| title | Semantic Model |
|---|---|
| sidebar_label | Semantic Model |
| description | Learn how to define and use semantic data models with Spice. |
| sidebar_position | 11 |
| pagination_prev | |
| pagination_next |
Semantic data models in Spice are defined using the datasets[*].columns configuration. These models provide structured and meaningful data representations, which are beneficial for both AI large language models (LLMs) and traditional data analysis.
The semantic model is automatically used by Spice Models as context to produce more accurate and context-aware AI responses.
Semantic data models are defined within the spicepod.yaml file, specifically under the datasets section. Each dataset supports description, metadata, and a columns field where individual columns are described with metadata and features for utility and clarity.
Example spicepod.yaml:
datasets:
- name: taxi_trips
description: NYC taxi trip rides
metadata:
instructions: Always provide citations with reference URLs.

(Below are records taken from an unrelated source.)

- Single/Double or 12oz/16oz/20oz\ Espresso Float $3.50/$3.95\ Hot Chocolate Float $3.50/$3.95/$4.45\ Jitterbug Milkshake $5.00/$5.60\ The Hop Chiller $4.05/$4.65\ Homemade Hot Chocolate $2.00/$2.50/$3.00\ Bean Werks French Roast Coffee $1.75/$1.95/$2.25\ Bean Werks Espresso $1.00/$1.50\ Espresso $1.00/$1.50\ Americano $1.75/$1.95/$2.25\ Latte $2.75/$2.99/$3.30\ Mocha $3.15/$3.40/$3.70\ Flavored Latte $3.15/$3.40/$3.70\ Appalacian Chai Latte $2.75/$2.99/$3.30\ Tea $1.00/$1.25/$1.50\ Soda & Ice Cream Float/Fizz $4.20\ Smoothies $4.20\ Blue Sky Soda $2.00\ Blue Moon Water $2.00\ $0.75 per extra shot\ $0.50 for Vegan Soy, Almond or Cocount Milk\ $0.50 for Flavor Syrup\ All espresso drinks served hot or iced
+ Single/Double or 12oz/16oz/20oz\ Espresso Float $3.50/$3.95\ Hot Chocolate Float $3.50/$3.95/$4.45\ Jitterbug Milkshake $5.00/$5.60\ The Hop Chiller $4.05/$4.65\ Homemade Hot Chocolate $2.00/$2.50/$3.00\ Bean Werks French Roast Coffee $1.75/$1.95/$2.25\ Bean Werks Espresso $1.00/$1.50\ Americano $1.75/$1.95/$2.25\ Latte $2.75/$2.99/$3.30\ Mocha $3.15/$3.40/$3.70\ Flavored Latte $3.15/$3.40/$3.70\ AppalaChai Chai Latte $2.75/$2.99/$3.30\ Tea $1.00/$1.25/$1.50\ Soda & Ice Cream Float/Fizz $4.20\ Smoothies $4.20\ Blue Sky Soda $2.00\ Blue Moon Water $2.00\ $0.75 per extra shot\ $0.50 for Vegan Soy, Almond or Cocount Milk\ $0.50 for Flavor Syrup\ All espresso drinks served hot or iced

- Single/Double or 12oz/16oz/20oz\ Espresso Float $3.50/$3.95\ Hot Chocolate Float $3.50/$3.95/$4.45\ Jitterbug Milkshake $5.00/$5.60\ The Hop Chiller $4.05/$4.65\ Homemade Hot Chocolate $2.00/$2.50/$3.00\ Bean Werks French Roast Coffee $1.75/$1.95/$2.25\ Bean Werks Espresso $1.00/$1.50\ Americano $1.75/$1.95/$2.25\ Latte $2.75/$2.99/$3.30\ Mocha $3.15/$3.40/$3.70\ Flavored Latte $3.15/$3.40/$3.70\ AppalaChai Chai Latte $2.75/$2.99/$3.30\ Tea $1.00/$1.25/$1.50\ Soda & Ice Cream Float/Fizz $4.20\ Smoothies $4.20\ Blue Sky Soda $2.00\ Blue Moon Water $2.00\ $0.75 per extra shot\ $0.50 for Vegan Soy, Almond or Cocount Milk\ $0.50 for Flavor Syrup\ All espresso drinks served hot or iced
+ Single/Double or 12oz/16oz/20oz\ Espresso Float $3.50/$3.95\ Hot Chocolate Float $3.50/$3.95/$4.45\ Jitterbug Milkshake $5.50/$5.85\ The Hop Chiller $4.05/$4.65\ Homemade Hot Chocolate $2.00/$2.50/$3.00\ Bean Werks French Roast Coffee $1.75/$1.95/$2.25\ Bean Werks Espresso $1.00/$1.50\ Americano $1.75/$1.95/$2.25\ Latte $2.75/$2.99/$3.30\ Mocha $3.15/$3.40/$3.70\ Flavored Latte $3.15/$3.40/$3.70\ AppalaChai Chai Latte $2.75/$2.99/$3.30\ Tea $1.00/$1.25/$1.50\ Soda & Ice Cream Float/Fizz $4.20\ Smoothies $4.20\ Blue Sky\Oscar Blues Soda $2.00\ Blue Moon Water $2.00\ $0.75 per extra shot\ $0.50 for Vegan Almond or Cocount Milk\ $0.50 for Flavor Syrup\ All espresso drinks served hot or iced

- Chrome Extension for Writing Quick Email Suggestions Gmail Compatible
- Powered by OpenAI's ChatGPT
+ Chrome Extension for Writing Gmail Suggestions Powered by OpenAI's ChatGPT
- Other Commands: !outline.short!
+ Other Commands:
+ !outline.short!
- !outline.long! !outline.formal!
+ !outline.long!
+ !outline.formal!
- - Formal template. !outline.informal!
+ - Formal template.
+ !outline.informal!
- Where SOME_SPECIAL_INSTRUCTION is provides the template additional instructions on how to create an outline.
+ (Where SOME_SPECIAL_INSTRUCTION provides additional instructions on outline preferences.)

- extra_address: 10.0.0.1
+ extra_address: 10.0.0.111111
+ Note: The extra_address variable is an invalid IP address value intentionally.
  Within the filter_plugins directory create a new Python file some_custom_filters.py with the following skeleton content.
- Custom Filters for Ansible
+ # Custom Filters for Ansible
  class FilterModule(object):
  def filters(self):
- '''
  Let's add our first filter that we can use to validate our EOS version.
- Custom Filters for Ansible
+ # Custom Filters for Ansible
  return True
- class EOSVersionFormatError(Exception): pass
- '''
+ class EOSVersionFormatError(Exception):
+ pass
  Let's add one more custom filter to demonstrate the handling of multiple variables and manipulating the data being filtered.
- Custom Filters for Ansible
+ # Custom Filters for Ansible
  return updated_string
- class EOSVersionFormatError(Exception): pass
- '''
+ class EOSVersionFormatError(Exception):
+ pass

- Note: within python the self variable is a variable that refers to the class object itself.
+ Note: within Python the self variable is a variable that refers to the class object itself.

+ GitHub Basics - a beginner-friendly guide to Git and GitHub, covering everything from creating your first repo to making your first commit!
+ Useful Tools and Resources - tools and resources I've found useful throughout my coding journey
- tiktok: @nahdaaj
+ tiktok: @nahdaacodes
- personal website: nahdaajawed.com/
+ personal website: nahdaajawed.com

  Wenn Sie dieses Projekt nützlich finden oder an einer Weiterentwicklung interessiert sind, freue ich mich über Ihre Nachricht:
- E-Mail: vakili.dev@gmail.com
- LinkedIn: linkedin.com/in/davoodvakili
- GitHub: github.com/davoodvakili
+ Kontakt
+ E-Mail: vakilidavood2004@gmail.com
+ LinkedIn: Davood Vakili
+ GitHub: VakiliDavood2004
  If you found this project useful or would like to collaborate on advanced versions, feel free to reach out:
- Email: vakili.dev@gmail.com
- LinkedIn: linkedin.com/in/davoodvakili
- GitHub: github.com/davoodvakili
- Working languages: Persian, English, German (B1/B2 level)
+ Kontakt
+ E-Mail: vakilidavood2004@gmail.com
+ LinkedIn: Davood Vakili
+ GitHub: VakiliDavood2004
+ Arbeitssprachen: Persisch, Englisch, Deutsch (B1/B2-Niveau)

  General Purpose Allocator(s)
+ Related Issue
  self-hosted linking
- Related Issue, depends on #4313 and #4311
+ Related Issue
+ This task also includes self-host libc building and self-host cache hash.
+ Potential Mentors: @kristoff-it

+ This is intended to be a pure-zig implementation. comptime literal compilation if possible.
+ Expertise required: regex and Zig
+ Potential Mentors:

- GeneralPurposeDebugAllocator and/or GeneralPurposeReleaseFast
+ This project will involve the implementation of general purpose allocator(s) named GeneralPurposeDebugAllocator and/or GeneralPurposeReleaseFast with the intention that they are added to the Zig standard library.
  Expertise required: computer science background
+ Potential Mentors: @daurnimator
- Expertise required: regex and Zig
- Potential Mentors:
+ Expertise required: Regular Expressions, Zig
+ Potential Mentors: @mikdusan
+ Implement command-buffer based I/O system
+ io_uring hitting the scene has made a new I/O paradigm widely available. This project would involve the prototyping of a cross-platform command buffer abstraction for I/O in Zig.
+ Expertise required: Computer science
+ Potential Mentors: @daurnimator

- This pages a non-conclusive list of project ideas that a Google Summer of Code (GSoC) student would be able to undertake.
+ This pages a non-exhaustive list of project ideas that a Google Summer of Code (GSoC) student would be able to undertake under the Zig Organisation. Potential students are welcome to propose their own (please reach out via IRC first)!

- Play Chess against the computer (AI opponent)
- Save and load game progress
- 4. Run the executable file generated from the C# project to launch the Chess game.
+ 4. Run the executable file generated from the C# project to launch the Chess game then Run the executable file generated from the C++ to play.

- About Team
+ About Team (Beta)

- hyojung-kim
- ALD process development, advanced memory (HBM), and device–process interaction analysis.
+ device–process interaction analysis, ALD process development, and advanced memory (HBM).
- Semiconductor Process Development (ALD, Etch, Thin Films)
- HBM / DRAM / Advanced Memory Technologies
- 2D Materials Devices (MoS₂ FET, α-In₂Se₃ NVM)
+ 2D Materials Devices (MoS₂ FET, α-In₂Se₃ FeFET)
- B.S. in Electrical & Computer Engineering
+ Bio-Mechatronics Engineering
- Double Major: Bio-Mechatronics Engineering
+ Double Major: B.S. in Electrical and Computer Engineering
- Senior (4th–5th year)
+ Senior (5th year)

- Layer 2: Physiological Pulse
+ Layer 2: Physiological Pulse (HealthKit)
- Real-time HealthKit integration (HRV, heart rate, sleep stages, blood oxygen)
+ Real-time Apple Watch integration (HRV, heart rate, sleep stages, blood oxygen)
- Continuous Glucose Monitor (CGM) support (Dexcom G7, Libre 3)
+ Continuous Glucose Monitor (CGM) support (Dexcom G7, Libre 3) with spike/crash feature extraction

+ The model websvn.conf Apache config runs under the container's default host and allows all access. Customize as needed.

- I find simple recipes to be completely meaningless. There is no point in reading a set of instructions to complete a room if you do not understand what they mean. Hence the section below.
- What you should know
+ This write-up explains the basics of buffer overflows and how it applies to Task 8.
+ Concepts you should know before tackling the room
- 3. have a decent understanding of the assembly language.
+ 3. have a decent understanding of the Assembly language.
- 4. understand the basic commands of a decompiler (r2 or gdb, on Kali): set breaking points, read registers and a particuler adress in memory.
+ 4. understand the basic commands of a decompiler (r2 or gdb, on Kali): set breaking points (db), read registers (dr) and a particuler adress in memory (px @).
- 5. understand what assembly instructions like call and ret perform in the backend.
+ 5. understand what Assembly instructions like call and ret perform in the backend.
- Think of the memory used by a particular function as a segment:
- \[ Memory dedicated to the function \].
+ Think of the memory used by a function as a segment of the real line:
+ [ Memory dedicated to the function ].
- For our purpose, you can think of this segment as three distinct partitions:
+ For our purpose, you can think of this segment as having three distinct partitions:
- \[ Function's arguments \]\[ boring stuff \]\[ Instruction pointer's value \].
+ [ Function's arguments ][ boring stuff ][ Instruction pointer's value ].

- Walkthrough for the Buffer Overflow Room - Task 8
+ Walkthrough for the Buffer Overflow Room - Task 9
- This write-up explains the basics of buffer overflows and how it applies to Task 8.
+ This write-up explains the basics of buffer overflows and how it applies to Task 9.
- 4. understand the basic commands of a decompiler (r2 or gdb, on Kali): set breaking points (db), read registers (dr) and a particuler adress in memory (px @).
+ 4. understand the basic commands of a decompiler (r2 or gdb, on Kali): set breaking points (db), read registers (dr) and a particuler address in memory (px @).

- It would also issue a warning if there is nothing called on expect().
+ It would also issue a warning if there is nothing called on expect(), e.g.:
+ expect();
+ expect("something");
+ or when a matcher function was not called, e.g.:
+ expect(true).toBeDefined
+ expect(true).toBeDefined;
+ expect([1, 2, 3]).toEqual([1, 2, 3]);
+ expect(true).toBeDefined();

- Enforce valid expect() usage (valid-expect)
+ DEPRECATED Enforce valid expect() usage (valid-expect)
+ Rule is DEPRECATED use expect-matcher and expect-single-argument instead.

reference_url_template: https://d37ci6vzurychx.cloudfront.net/trip-data/yellow_tripdata_<YYYY-MM>.parquet
columns:
- name: tpep_pickup_time
description: 'The time the passenger was picked up by the taxi'
- name: notes
description: 'Optional notes about the trip'
embeddings:
- from: hf_minilm # A defined Spice Model
chunking:
enabled: true
target_chunk_size: 512
overlap_size: 128
trim_whitespace: trueDatasets can be defined with the following metadata:
instructions: Optional. Instructions to provide to a language model when using this dataset.reference_url_template: Optional. A URL template for citation links.
For detailed metadata configuration, see the Dataset Reference
Each column in the dataset can be defined with the following attributes:
description: Optional. A description of the column's contents and purpose.embeddings: Optional. Vector embeddings configuration for this column.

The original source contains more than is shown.